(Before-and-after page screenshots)
▽
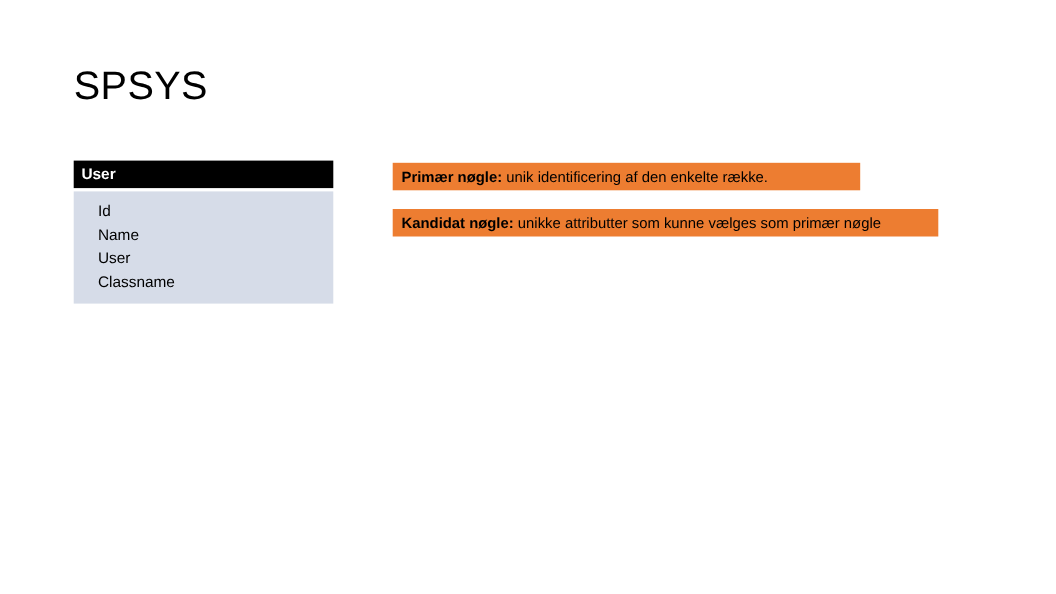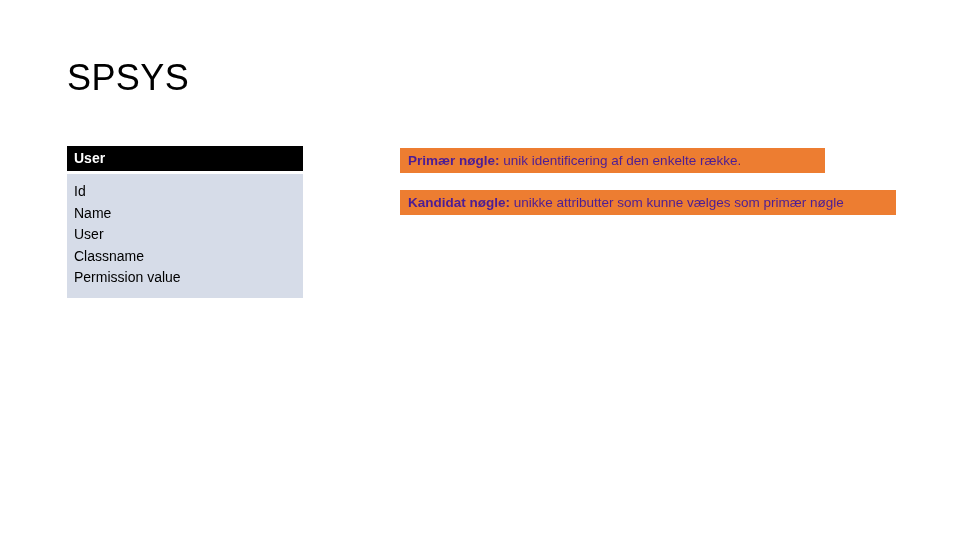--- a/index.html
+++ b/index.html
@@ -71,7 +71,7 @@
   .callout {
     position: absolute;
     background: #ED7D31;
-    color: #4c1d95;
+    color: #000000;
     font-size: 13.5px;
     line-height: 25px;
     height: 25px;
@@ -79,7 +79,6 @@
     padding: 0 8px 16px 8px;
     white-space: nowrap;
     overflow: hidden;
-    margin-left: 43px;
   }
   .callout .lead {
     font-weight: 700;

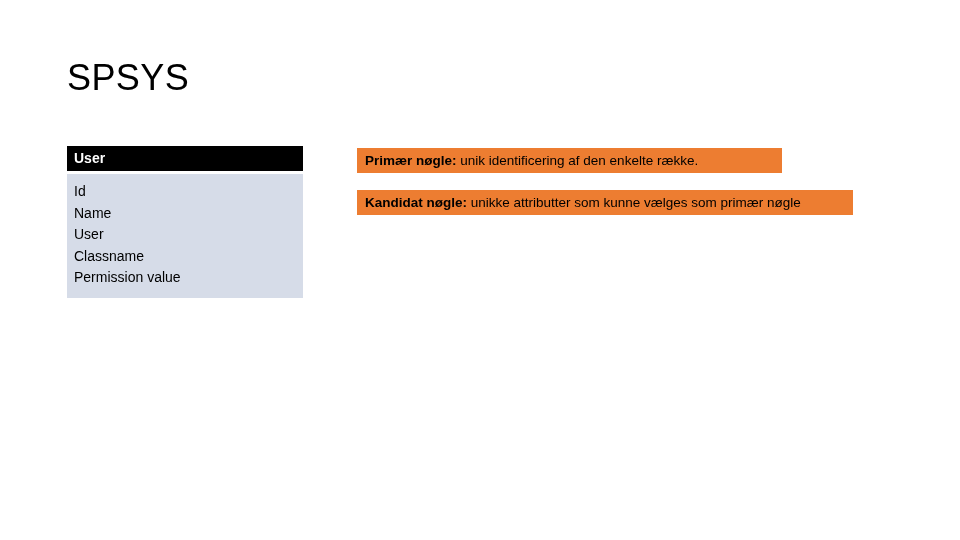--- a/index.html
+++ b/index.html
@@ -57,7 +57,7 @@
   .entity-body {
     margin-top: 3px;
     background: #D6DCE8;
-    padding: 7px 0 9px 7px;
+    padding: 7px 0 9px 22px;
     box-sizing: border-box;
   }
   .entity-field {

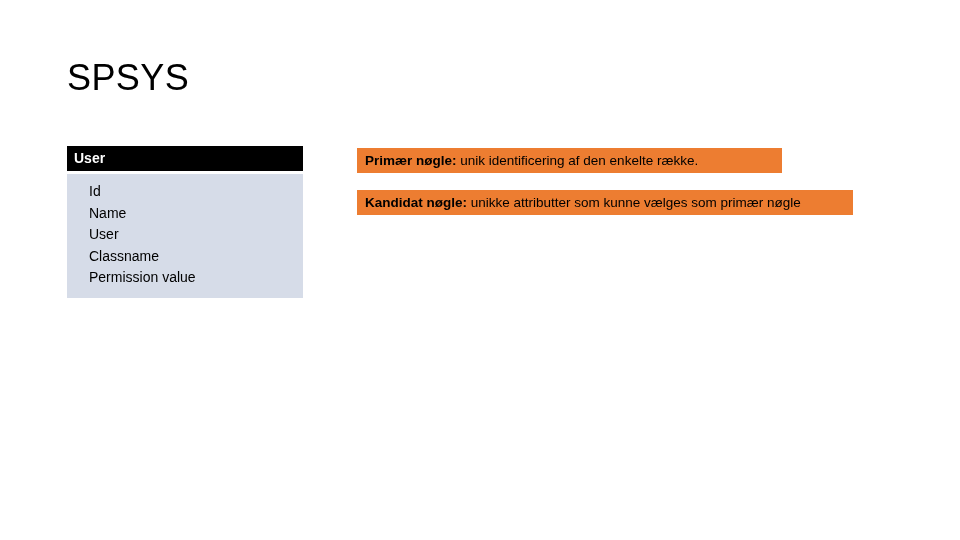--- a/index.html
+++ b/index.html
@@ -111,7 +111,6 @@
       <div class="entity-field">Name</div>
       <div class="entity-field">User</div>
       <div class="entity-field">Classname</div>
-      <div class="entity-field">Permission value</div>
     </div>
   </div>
△
Above are the records; return them exactly, minus the pictures.

TASK RESULT
--- a/index.html
+++ b/index.html
@@ -71,7 +71,7 @@
   .callout {
     position: absolute;
     background: #ED7D31;
-    color: #4c1d95;
+    color: #000000;
     font-size: 13.5px;
     line-height: 25px;
     height: 25px;
@@ -79,7 +79,6 @@
     padding: 0 8px 16px 8px;
     white-space: nowrap;
     overflow: hidden;
-    margin-left: 43px;
   }
   .callout .lead {
     font-weight: 700;

--- a/index.html
+++ b/index.html
@@ -57,7 +57,7 @@
   .entity-body {
     margin-top: 3px;
     background: #D6DCE8;
-    padding: 7px 0 9px 7px;
+    padding: 7px 0 9px 22px;
     box-sizing: border-box;
   }
   .entity-field {

--- a/index.html
+++ b/index.html
@@ -111,7 +111,6 @@
       <div class="entity-field">Name</div>
       <div class="entity-field">User</div>
       <div class="entity-field">Classname</div>
-      <div class="entity-field">Permission value</div>
     </div>
   </div>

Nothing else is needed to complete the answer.